What the task asks – Please retype all of the following entries exactly.

(Version difference data)
=== Section Start ===

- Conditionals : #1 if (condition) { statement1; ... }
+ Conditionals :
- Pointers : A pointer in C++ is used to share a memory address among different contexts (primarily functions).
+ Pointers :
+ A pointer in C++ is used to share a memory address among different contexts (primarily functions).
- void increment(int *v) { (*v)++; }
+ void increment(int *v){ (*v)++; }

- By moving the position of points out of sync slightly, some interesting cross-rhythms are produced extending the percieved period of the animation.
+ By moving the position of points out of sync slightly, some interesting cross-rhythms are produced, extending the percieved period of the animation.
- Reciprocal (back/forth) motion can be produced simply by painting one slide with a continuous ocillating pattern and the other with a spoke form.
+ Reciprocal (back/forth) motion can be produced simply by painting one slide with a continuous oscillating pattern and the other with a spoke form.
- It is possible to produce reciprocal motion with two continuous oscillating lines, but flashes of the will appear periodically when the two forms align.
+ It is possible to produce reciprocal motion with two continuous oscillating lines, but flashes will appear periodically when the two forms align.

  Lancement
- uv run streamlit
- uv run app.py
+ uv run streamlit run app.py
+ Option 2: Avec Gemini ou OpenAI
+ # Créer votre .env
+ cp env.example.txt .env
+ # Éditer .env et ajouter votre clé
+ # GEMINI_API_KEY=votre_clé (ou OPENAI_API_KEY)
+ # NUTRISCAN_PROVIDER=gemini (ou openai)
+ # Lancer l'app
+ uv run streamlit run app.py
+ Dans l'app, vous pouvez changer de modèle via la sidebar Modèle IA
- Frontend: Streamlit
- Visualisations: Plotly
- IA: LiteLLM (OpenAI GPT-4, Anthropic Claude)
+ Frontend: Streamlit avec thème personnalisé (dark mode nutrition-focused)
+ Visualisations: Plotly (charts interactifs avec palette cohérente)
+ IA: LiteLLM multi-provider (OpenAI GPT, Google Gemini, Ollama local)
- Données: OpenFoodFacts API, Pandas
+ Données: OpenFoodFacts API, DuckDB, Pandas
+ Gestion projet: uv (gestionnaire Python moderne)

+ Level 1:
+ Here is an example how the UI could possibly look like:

=== Section End ===

Response area –
- Conditionals : #1 if (condition) { statement1; ... }
+ Conditionals :
- Pointers : A pointer in C++ is used to share a memory address among different contexts (primarily functions).
+ Pointers :
+ A pointer in C++ is used to share a memory address among different contexts (primarily functions).
- void increment(int *v) { (*v)++; }
+ void increment(int *v){ (*v)++; }

- By moving the position of points out of sync slightly, some interesting cross-rhythms are produced extending the percieved period of the animation.
+ By moving the position of points out of sync slightly, some interesting cross-rhythms are produced, extending the percieved period of the animation.
- Reciprocal (back/forth) motion can be produced simply by painting one slide with a continuous ocillating pattern and the other with a spoke form.
+ Reciprocal (back/forth) motion can be produced simply by painting one slide with a continuous oscillating pattern and the other with a spoke form.
- It is possible to produce reciprocal motion with two continuous oscillating lines, but flashes of the will appear periodically when the two forms align.
+ It is possible to produce reciprocal motion with two continuous oscillating lines, but flashes will appear periodically when the two forms align.

  Lancement
- uv run streamlit
- uv run app.py
+ uv run streamlit run app.py
+ Option 2: Avec Gemini ou OpenAI
+ # Créer votre .env
+ cp env.example.txt .env
+ # Éditer .env et ajouter votre clé
+ # GEMINI_API_KEY=votre_clé (ou OPENAI_API_KEY)
+ # NUTRISCAN_PROVIDER=gemini (ou openai)
+ # Lancer l'app
+ uv run streamlit run app.py
+ Dans l'app, vous pouvez changer de modèle via la sidebar Modèle IA
- Frontend: Streamlit
- Visualisations: Plotly
- IA: LiteLLM (OpenAI GPT-4, Anthropic Claude)
+ Frontend: Streamlit avec thème personnalisé (dark mode nutrition-focused)
+ Visualisations: Plotly (charts interactifs avec palette cohérente)
+ IA: LiteLLM multi-provider (OpenAI GPT, Google Gemini, Ollama local)
- Données: OpenFoodFacts API, Pandas
+ Données: OpenFoodFacts API, DuckDB, Pandas
+ Gestion projet: uv (gestionnaire Python moderne)

+ Level 1:
+ Here is an example how the UI could possibly look like:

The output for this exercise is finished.